Based on the outcomes of the experiments conducted in this research, it can be stated that while certain models implemented with Keras exhibit low-performance classification, others represent a promising approach for the automated identification of these specific species, which are relevant to the preservation of the fauna of this archipelago.

In addition, the research conducted in this study has demonstrated that certain implemented base models exhibit a more favourable trend in the classification of the species under study. Consequently, these models could be specifically considered in the development of a practical system for identifying these particular species. Notably, they have shown promising results even when subjected to samples from the Wild Dataset, implying successful performance under adverse visibility conditions for the species. Although the images in this study were sourced from various internet platforms, the insights gained could be applied in future experiments using images captured with camera traps, given their similar visibility characteristics. Thus, the findings of this research hold promise for the development of monitoring systems based on camera traps for real-world applications.

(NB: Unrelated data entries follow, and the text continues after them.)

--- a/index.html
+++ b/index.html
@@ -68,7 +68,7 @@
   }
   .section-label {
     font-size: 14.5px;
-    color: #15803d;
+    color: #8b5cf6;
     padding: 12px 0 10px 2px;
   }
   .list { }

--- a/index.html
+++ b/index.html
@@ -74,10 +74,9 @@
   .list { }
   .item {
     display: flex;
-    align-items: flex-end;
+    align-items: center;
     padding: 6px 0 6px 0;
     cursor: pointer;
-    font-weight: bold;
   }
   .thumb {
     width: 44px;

In the comparison, the model that stands out among all others is the one implementing the base mode EfficientNetV2B3. This particular model has demonstrated superior performance by achieving the best outcomes for all metrics and incurring only two classification errors.

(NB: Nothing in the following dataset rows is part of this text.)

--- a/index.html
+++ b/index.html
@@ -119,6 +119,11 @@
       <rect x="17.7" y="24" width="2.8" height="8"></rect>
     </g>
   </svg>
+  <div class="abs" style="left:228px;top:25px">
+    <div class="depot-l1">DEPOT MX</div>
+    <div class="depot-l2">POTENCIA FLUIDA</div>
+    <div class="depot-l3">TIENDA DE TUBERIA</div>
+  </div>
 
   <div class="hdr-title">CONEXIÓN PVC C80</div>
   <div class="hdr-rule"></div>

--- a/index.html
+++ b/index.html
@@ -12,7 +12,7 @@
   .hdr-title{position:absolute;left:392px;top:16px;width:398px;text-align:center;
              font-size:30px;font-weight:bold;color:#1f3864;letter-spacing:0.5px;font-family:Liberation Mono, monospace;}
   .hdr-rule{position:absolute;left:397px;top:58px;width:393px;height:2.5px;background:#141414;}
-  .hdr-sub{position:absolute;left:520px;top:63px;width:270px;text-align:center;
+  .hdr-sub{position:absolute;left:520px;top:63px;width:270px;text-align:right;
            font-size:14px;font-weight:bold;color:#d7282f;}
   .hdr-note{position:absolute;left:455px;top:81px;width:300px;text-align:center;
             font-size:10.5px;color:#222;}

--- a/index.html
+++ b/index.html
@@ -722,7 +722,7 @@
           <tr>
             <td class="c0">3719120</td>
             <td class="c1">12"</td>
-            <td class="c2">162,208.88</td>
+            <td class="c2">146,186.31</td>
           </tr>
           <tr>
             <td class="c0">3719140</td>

Beforehand, it could be thought that due to chance, the samples were grouped in the training, evaluation, and test sets in a manner that led to overly positive results. In other words, samples causing higher classification errors could have been included in the training set, while those leading to fewer errors were used in the test set.

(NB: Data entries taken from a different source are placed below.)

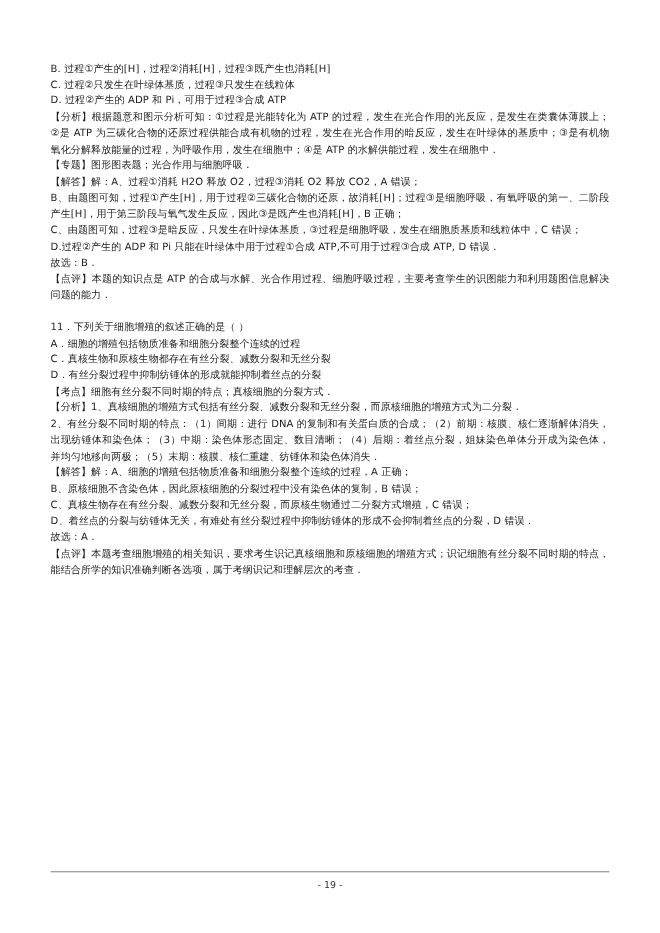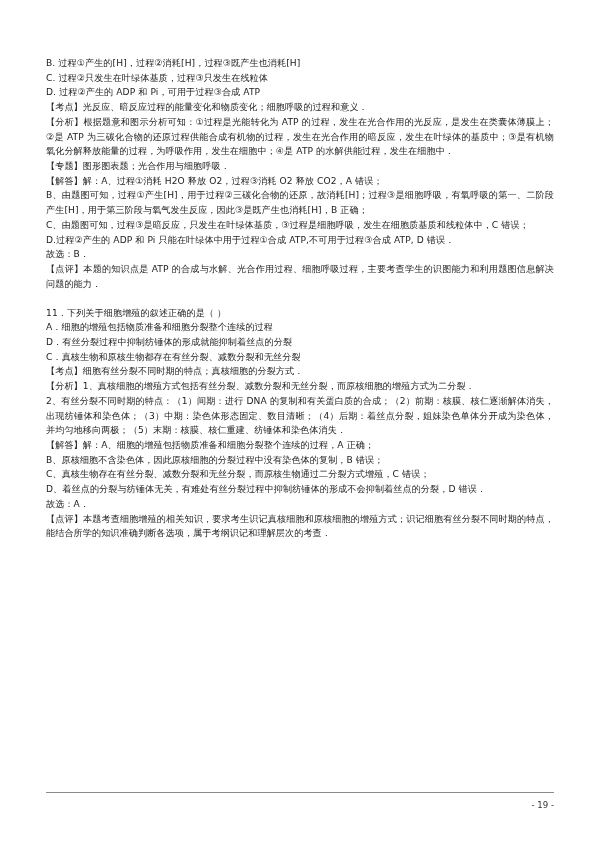--- a/index.html
+++ b/index.html
@@ -68,7 +68,6 @@
       <p>D. 过程②产生的 ADP 和 Pi，可用于过程③合成 ATP</p>
     </div>
 
-    <p><span>【考点】</span><span>光反应、暗反应过程的能量变化和物质变化；细胞呼吸的过程和意义．</span></p>
 
     <p><span>【分析】</span><span>根据题意和图示分析可知：①过程是光能转化为 ATP 的过程，发生在光合作用的光反应，是发生在类囊体薄膜上；②是 ATP 为三碳化合物的还原过程供能合成有机物的过程，发生在光合作用的暗反应，发生在叶绿体的基质中；③是有机物氧化分解释放能量的过程，为呼吸作用，发生在细胞中；④是 ATP 的水解供能过程，发生在细胞中．</span></p>
 

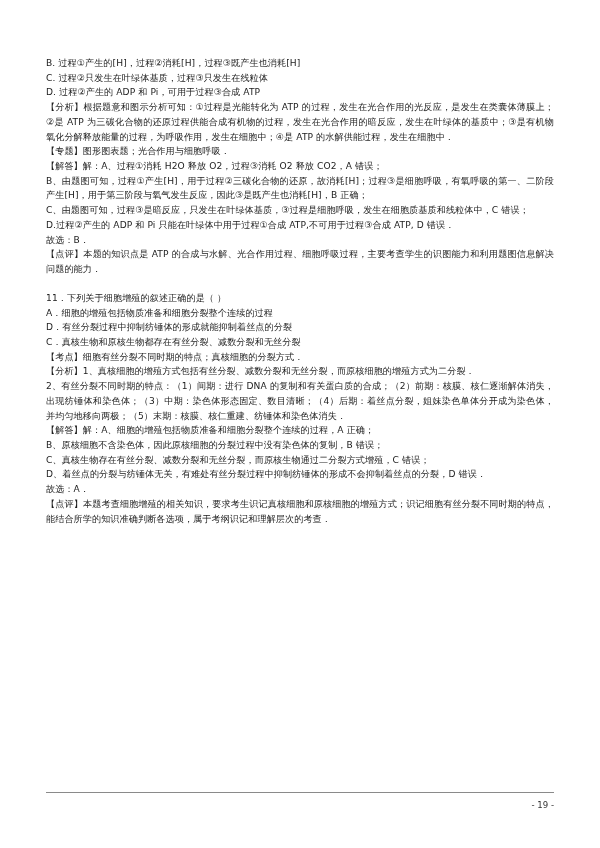--- a/index.html
+++ b/index.html
@@ -85,8 +85,8 @@
 
     <p class="q-number">11．下列关于细胞增殖的叙述正确的是（      ）</p>
     <p>A．细胞的增殖包括物质准备和细胞分裂整个连续的过程</p>
+    <p>C．真核生物和原核生物都存在有丝分裂、减数分裂和无丝分裂</p>
     <p>D．有丝分裂过程中抑制纺锤体的形成就能抑制着丝点的分裂</p>
-    <p>C．真核生物和原核生物都存在有丝分裂、减数分裂和无丝分裂</p>
 
     <p><span>【考点】</span><span>细胞有丝分裂不同时期的特点；真核细胞的分裂方式．</span></p>
 

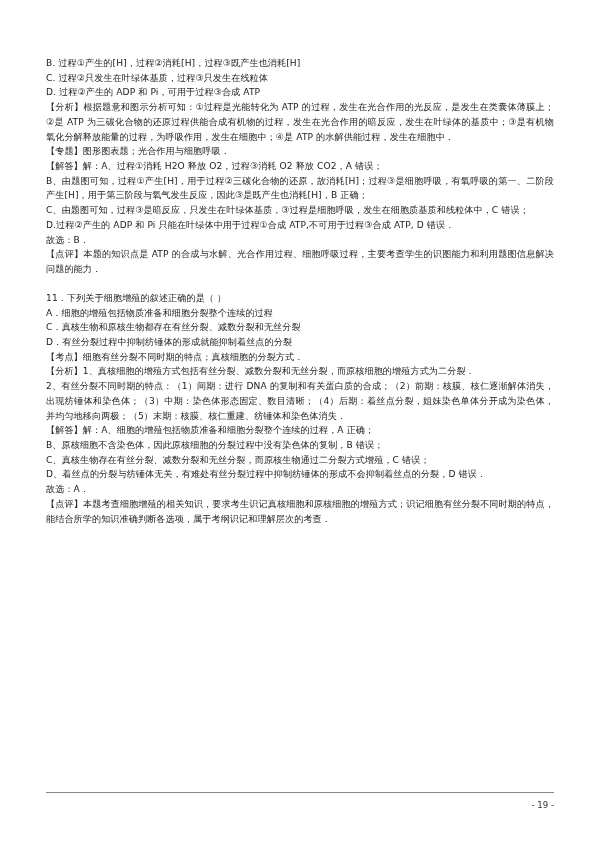--- a/index.html
+++ b/index.html
@@ -51,7 +51,7 @@
     bottom: 38px;
     border-top: 1px solid #8a8a8a;
     padding-top: 7px;
-    text-align: right;
+    text-align: center;
     font-size: 8.6px;
     color: #333;
   }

Certainly, chance does play a fundamental role in sample distribution and influences the results. However, it is important to note that the 5-fold cross-validation methodology was employed, and the samples were not shuffled before creating each fold in this study. Consequently, each sample was part of the test set in one of the folds. This methodology is widely used in numerous publications and is considered a standard in model validation; this illustrates the variability of cases regarding whether or not a sample belongs to the test set.

Taking this into consideration, the primary variable in this study was the base model itself, and each model exhibited distinct performance characteristics due to the uniqueness of the data. A considerable number of models underwent testing, and based on the results obtained, it is possible to categorize them into groups according to their performance. Notably, the base models that yielded the best results belong to the EfficientNet family: achieving a mean Accuracy of 90% and above. Following closely, some of the ResNet models produced results around the 90% mark. Subsequently, both the VGG16 and VGG19 models surpassed 80%. Finally, the remaining models demonstrated a substantial decrease in efficiency.

In conclusion, it is essential to highlight that even the models delivering the best results had limitations in their learning stages due to the maximum value of epochs during training. Hence, adjusting this hyperparameter could be explored in future research. Furthermore, with regard to the use of the most favourable base models, potential improvements in the architecture could be considered for subsequent work. For instance, incorporating an Attention Layer or Transformers or applying Ensemble Learning techniques might be worth exploring. Lastly, given the relatively low number of samples in the database and the notable physical differences between the species, the optimistic results obtained by these models should be interpreted with caution. Therefore, future studies should increase the number of classes and, more importantly, the number of samples per class to ensure that the research yields results that are conducive to the development phase.